Look through the entries and report how many lines include the word "rolling". Give the number alone.
========================================
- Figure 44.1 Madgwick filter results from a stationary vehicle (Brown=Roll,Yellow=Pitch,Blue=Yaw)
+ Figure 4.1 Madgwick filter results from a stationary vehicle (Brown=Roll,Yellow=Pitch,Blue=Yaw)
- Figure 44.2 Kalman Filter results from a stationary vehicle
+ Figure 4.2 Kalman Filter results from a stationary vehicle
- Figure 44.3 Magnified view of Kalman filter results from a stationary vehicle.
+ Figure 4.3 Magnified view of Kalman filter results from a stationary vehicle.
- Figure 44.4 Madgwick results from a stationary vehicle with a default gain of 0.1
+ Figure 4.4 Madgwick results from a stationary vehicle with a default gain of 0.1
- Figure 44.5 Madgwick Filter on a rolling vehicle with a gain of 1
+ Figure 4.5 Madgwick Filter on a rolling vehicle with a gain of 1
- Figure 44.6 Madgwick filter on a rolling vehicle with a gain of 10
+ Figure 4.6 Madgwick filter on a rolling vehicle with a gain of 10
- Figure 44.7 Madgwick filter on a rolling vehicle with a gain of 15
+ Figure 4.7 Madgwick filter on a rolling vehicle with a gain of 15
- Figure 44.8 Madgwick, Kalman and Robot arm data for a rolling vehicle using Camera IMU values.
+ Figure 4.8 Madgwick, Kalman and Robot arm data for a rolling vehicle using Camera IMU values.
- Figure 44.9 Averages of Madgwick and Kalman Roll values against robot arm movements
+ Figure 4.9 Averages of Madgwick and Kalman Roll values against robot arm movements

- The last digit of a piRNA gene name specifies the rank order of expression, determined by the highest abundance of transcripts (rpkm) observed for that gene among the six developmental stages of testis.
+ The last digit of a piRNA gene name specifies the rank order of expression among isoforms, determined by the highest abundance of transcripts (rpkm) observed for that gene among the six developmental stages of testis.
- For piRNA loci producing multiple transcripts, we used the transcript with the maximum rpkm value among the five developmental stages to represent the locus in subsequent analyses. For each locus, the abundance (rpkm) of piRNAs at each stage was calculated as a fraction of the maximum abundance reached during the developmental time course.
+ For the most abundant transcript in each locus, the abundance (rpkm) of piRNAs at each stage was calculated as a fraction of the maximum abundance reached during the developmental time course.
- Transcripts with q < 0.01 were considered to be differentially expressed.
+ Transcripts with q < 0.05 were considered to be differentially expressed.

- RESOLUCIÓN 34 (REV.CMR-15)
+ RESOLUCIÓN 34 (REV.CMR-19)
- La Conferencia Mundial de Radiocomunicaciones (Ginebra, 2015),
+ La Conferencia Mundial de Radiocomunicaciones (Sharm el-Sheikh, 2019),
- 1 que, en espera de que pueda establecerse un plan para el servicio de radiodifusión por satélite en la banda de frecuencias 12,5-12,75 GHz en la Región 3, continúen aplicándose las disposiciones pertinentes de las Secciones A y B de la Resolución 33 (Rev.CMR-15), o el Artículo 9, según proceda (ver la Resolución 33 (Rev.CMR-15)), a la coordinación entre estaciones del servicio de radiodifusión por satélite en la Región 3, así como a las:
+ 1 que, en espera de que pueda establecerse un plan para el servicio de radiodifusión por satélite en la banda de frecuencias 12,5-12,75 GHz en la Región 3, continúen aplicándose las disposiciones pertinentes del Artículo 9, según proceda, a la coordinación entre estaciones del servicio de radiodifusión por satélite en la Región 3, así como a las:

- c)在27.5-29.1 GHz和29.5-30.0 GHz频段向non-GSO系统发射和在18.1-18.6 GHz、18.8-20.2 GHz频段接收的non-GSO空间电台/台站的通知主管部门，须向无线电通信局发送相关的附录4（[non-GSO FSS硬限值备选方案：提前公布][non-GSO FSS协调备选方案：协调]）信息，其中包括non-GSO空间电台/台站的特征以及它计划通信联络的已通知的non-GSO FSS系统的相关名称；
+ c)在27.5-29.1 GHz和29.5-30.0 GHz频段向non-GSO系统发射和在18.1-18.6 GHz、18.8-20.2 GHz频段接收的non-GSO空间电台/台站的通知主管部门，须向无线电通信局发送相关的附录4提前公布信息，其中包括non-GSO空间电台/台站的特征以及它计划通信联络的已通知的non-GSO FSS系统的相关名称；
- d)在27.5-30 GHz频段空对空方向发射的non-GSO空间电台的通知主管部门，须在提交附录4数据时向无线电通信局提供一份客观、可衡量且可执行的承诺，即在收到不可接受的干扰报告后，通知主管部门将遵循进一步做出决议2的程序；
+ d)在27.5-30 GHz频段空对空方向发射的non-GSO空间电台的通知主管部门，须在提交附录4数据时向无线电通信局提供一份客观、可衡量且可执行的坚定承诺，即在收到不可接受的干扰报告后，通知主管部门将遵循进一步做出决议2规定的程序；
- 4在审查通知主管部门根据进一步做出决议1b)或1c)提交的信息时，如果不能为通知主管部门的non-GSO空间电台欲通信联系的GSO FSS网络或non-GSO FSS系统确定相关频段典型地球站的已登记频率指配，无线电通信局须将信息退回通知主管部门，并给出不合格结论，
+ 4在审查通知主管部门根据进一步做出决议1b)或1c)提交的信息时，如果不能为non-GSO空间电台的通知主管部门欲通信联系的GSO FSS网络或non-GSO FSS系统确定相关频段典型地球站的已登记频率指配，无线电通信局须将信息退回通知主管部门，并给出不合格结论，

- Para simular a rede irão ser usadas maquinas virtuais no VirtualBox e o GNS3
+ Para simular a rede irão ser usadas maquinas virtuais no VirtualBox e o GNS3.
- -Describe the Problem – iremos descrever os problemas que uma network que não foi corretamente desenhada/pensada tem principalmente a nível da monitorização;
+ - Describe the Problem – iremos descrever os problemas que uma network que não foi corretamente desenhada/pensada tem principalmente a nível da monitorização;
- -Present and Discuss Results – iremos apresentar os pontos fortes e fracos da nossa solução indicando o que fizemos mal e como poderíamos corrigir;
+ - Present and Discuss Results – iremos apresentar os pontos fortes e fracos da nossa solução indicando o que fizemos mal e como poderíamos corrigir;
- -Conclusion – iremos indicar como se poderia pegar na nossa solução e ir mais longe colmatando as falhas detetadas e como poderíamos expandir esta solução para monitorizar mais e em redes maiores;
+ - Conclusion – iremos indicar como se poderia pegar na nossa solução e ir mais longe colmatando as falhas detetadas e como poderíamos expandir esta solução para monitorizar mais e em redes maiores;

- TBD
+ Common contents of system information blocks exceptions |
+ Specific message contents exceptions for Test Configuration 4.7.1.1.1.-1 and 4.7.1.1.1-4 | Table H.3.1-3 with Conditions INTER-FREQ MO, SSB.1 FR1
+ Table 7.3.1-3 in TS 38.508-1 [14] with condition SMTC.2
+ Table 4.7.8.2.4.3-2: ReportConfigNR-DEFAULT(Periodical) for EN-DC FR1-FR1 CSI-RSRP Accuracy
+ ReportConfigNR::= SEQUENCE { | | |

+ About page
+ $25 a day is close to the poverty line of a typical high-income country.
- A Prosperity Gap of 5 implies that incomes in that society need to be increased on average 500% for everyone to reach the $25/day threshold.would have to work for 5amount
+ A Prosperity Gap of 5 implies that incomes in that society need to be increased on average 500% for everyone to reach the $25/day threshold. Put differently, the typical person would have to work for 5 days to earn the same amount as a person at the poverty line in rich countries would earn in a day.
========================================
__Exercise output__
8